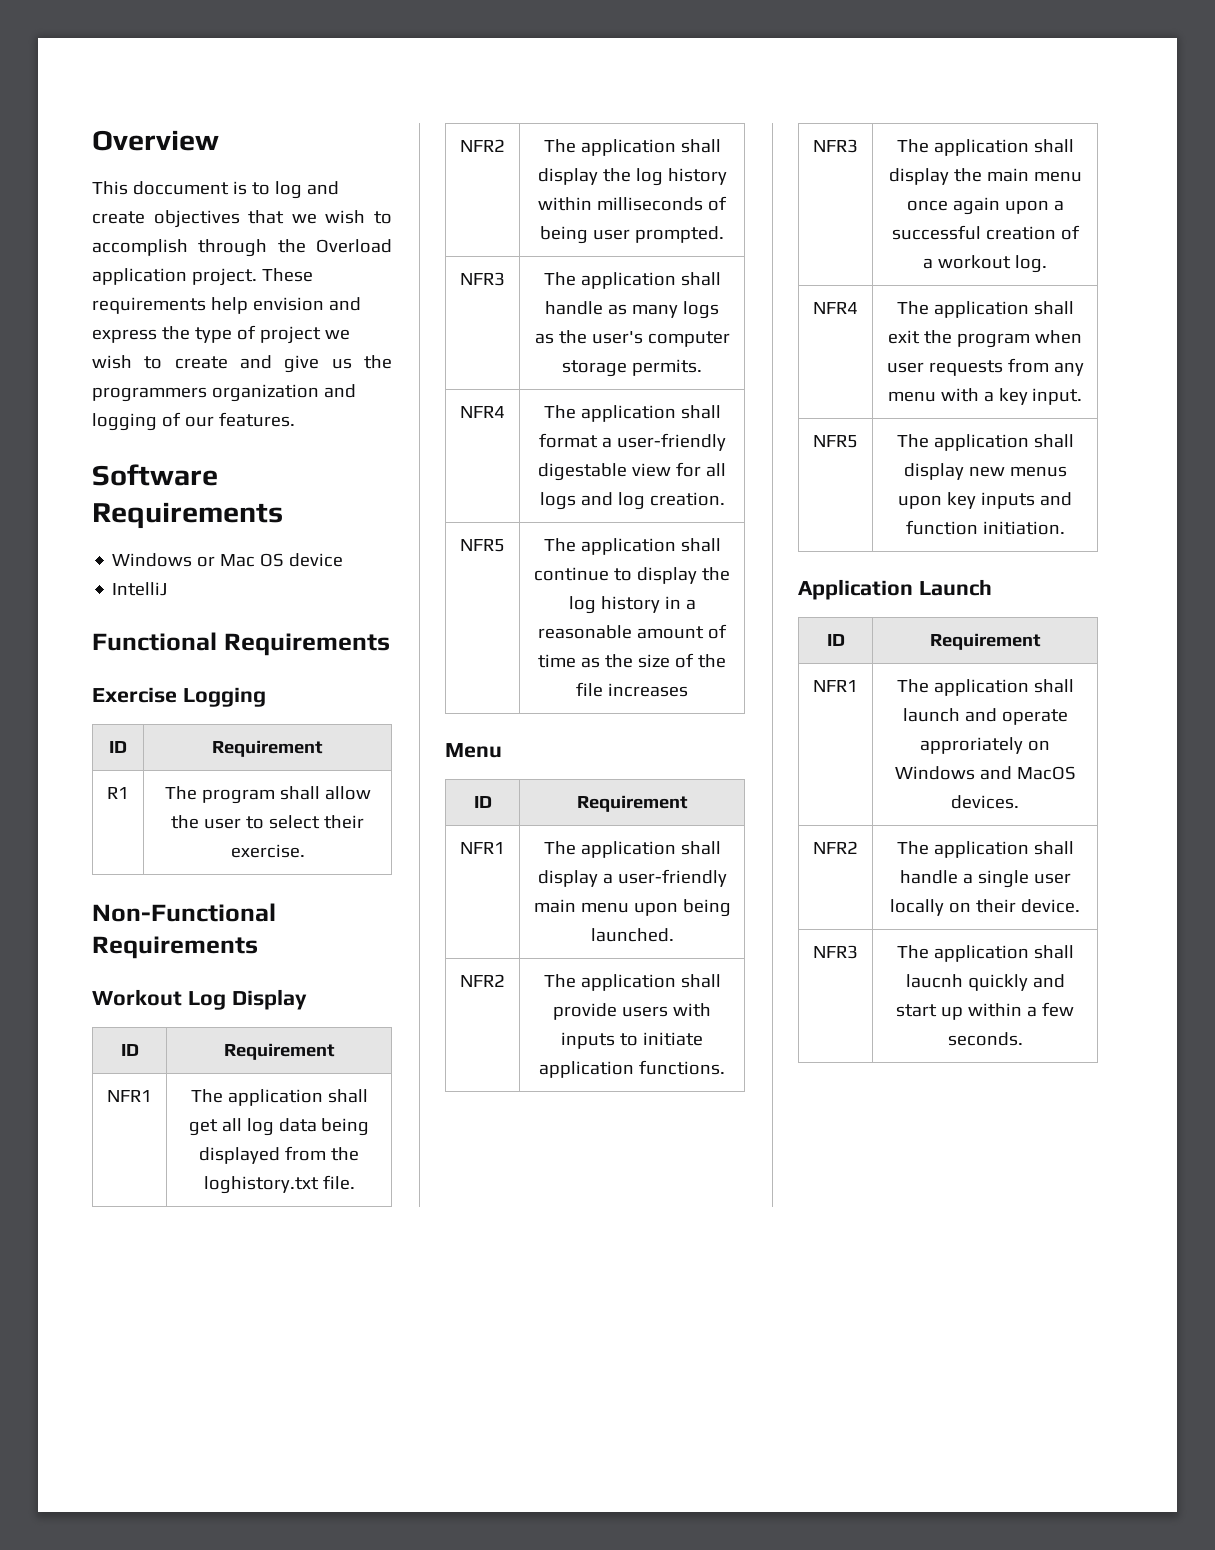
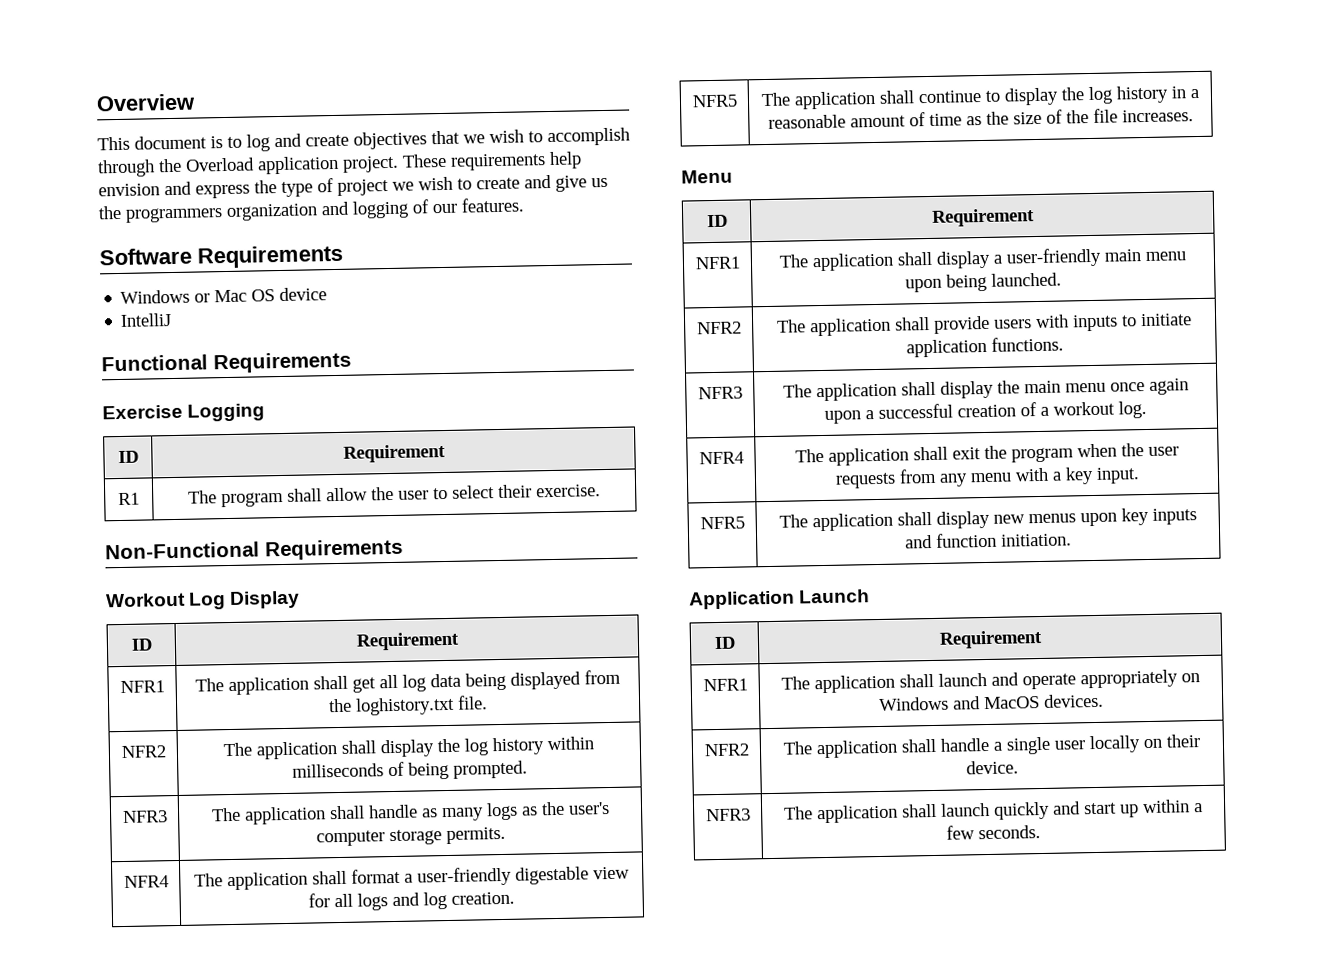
- This doccument is to log and create objectives that we wish to accomplish through the Overload application project.
+ This document is to log and create objectives that we wish to accomplish through the Overload application project.
- NFR2 | The application shall display the log history within milliseconds of being user prompted.
+ NFR2 | The application shall display the log history within milliseconds of being prompted.
- NFR5 | The application shall continue to display the log history in a reasonable amount of time as the size of the file increases
+ NFR5 | The application shall continue to display the log history in a reasonable amount of time as the size of the file increases.
- NFR4 | The application shall exit the program when user requests from any menu with a key input.
+ NFR4 | The application shall exit the program when the user requests from any menu with a key input.
- NFR1 | The application shall launch and operate approriately on Windows and MacOS devices.
+ NFR1 | The application shall launch and operate appropriately on Windows and MacOS devices.
- NFR3 | The application shall laucnh quickly and start up within a few seconds.
+ NFR3 | The application shall launch quickly and start up within a few seconds.

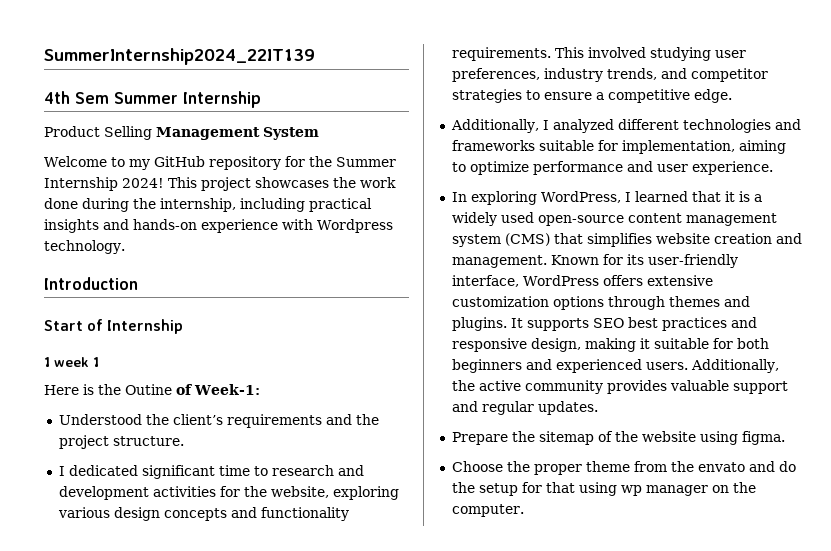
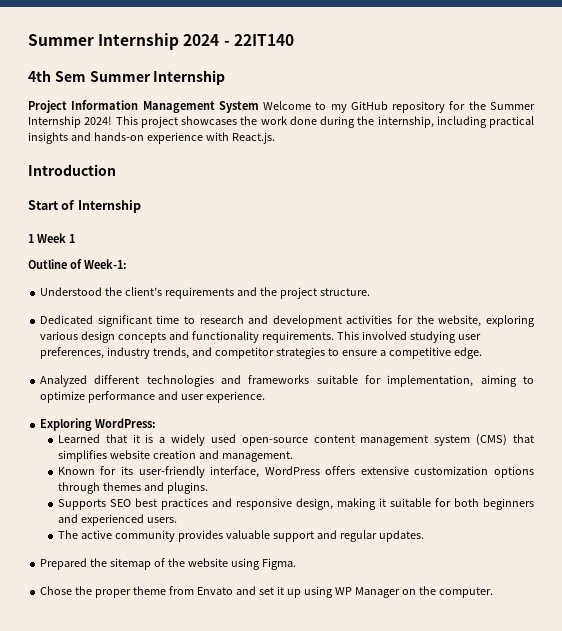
- SummerInternship2024_22IT139
+ Summer Internship 2024 - 22IT140
- Product Selling Management System
- Welcome to my GitHub repository for the Summer Internship 2024!
+ Project Information Management System Welcome to my GitHub repository for the Summer Internship 2024!
- This project showcases the work done during the internship, including practical insights and hands-on experience with Wordpress technology.
+ This project showcases the work done during the internship, including practical insights and hands-on experience with React.js.
- 1 week 1
+ 1 Week 1
- Here is the Outine of Week-1:
+ Outline of Week-1:
- I dedicated significant time to research and development activities for the website, exploring various design concepts and functionality requirements.
+ Dedicated significant time to research and development activities for the website, exploring various design concepts and functionality requirements.
- Additionally, I analyzed different technologies and frameworks suitable for implementation, aiming to optimize performance and user experience.
+ Analyzed different technologies and frameworks suitable for implementation, aiming to optimize performance and user experience.
- In exploring WordPress, I learned that it is a widely used open-source content management system (CMS) that simplifies website creation and management. Known for its user-friendly interface, WordPress offers extensive customization options through themes and plugins. It supports SEO best practices and responsive design, making it suitable for both beginners and experienced users. Additionally, the active community provides valuable support and regular updates.
+ Exploring WordPress:
+ Learned that it is a widely used open-source content management system (CMS) that simplifies website creation and management.
+ Known for its user-friendly interface, WordPress offers extensive customization options through themes and plugins.
+ Supports SEO best practices and responsive design, making it suitable for both beginners and experienced users.
+ The active community provides valuable support and regular updates.
- Prepare the sitemap of the website using figma.
- Choose the proper theme from the envato and do the setup for that using wp manager on the computer.
+ Prepared the sitemap of the website using Figma.
+ Chose the proper theme from Envato and set it up using WP Manager on the computer.

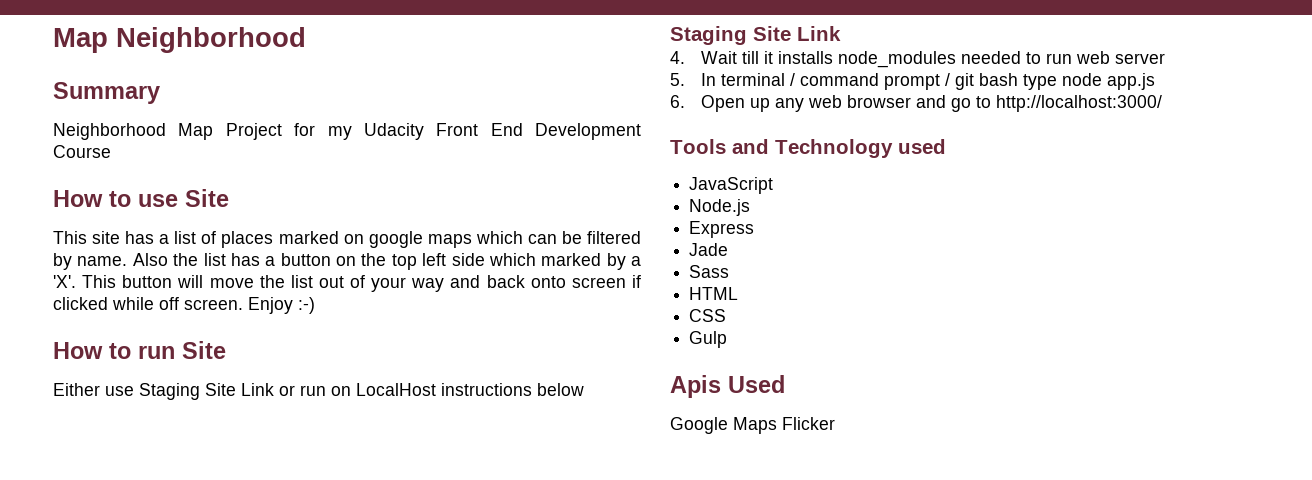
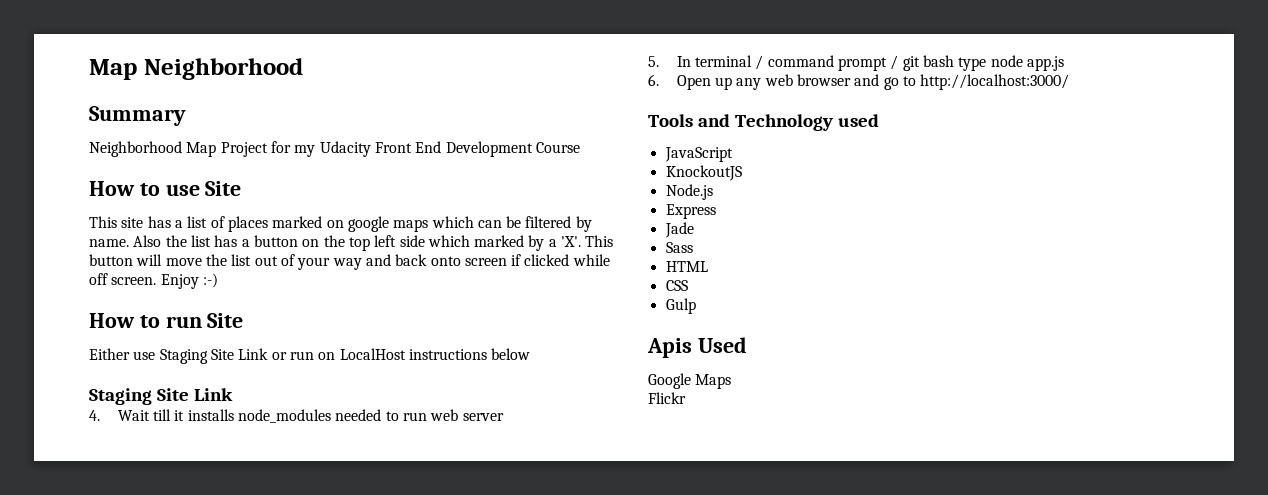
+ KnockoutJS
- Google Maps Flicker
+ Google Maps
+ Flickr

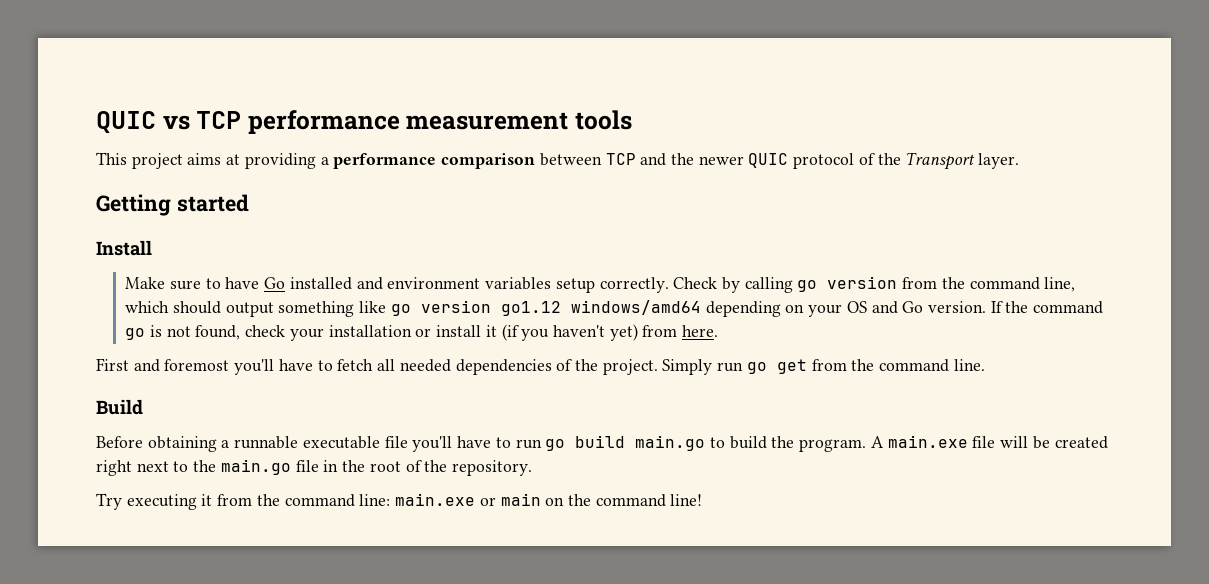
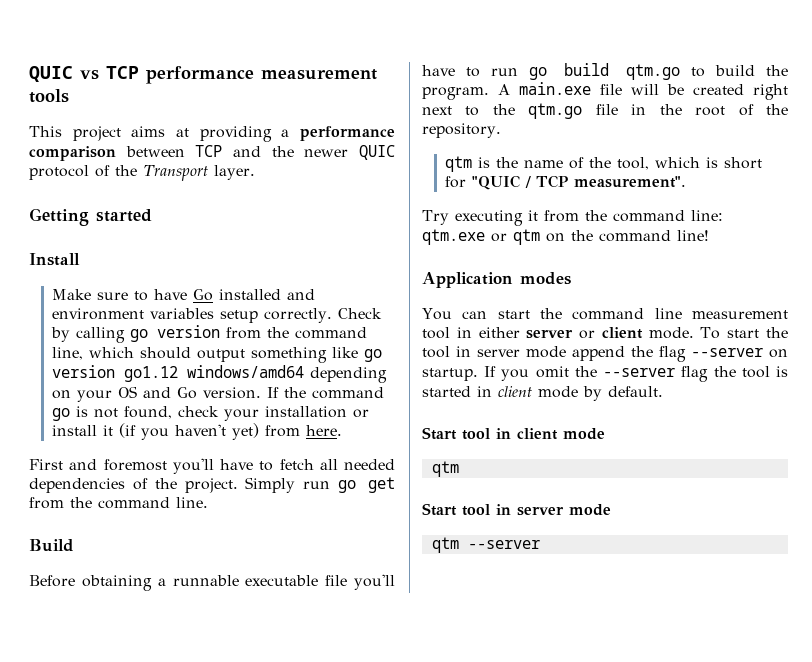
- Before obtaining a runnable executable file you'll have to run go build main.go to build the program.
+ Before obtaining a runnable executable file you'll have to run go build qtm.go to build the program.
- A main.exe file will be created right next to the main.go file in the root of the repository.
+ A main.exe file will be created right next to the qtm.go file in the root of the repository.
+ qtm is the name of the tool, which is short for "QUIC / TCP measurement".
- Try executing it from the command line: main.exe or main on the command line!
+ Try executing it from the command line: qtm.exe or qtm on the command line!
+ Application modes
+ You can start the command line measurement tool in either server or client mode. To start the tool in server mode append the flag --server on startup. If you omit the --server flag the tool is started in client mode by default.
+ Start tool in client mode
+ qtm
+ Start tool in server mode
+ qtm --server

★ ★ ★

_REQUIRED WORK_
Retype all records exactly as shown above, images excluded.

_SOLUTION TO THIS PROBLEM_
- This doccument is to log and create objectives that we wish to accomplish through the Overload application project.
+ This document is to log and create objectives that we wish to accomplish through the Overload application project.
- NFR2 | The application shall display the log history within milliseconds of being user prompted.
+ NFR2 | The application shall display the log history within milliseconds of being prompted.
- NFR5 | The application shall continue to display the log history in a reasonable amount of time as the size of the file increases
+ NFR5 | The application shall continue to display the log history in a reasonable amount of time as the size of the file increases.
- NFR4 | The application shall exit the program when user requests from any menu with a key input.
+ NFR4 | The application shall exit the program when the user requests from any menu with a key input.
- NFR1 | The application shall launch and operate approriately on Windows and MacOS devices.
+ NFR1 | The application shall launch and operate appropriately on Windows and MacOS devices.
- NFR3 | The application shall laucnh quickly and start up within a few seconds.
+ NFR3 | The application shall launch quickly and start up within a few seconds.

- SummerInternship2024_22IT139
+ Summer Internship 2024 - 22IT140
- Product Selling Management System
- Welcome to my GitHub repository for the Summer Internship 2024!
+ Project Information Management System Welcome to my GitHub repository for the Summer Internship 2024!
- This project showcases the work done during the internship, including practical insights and hands-on experience with Wordpress technology.
+ This project showcases the work done during the internship, including practical insights and hands-on experience with React.js.
- 1 week 1
+ 1 Week 1
- Here is the Outine of Week-1:
+ Outline of Week-1:
- I dedicated significant time to research and development activities for the website, exploring various design concepts and functionality requirements.
+ Dedicated significant time to research and development activities for the website, exploring various design concepts and functionality requirements.
- Additionally, I analyzed different technologies and frameworks suitable for implementation, aiming to optimize performance and user experience.
+ Analyzed different technologies and frameworks suitable for implementation, aiming to optimize performance and user experience.
- In exploring WordPress, I learned that it is a widely used open-source content management system (CMS) that simplifies website creation and management. Known for its user-friendly interface, WordPress offers extensive customization options through themes and plugins. It supports SEO best practices and responsive design, making it suitable for both beginners and experienced users. Additionally, the active community provides valuable support and regular updates.
+ Exploring WordPress:
+ Learned that it is a widely used open-source content management system (CMS) that simplifies website creation and management.
+ Known for its user-friendly interface, WordPress offers extensive customization options through themes and plugins.
+ Supports SEO best practices and responsive design, making it suitable for both beginners and experienced users.
+ The active community provides valuable support and regular updates.
- Prepare the sitemap of the website using figma.
- Choose the proper theme from the envato and do the setup for that using wp manager on the computer.
+ Prepared the sitemap of the website using Figma.
+ Chose the proper theme from Envato and set it up using WP Manager on the computer.

+ KnockoutJS
- Google Maps Flicker
+ Google Maps
+ Flickr

- Before obtaining a runnable executable file you'll have to run go build main.go to build the program.
+ Before obtaining a runnable executable file you'll have to run go build qtm.go to build the program.
- A main.exe file will be created right next to the main.go file in the root of the repository.
+ A main.exe file will be created right next to the qtm.go file in the root of the repository.
+ qtm is the name of the tool, which is short for "QUIC / TCP measurement".
- Try executing it from the command line: main.exe or main on the command line!
+ Try executing it from the command line: qtm.exe or qtm on the command line!
+ Application modes
+ You can start the command line measurement tool in either server or client mode. To start the tool in server mode append the flag --server on startup. If you omit the --server flag the tool is started in client mode by default.
+ Start tool in client mode
+ qtm
+ Start tool in server mode
+ qtm --server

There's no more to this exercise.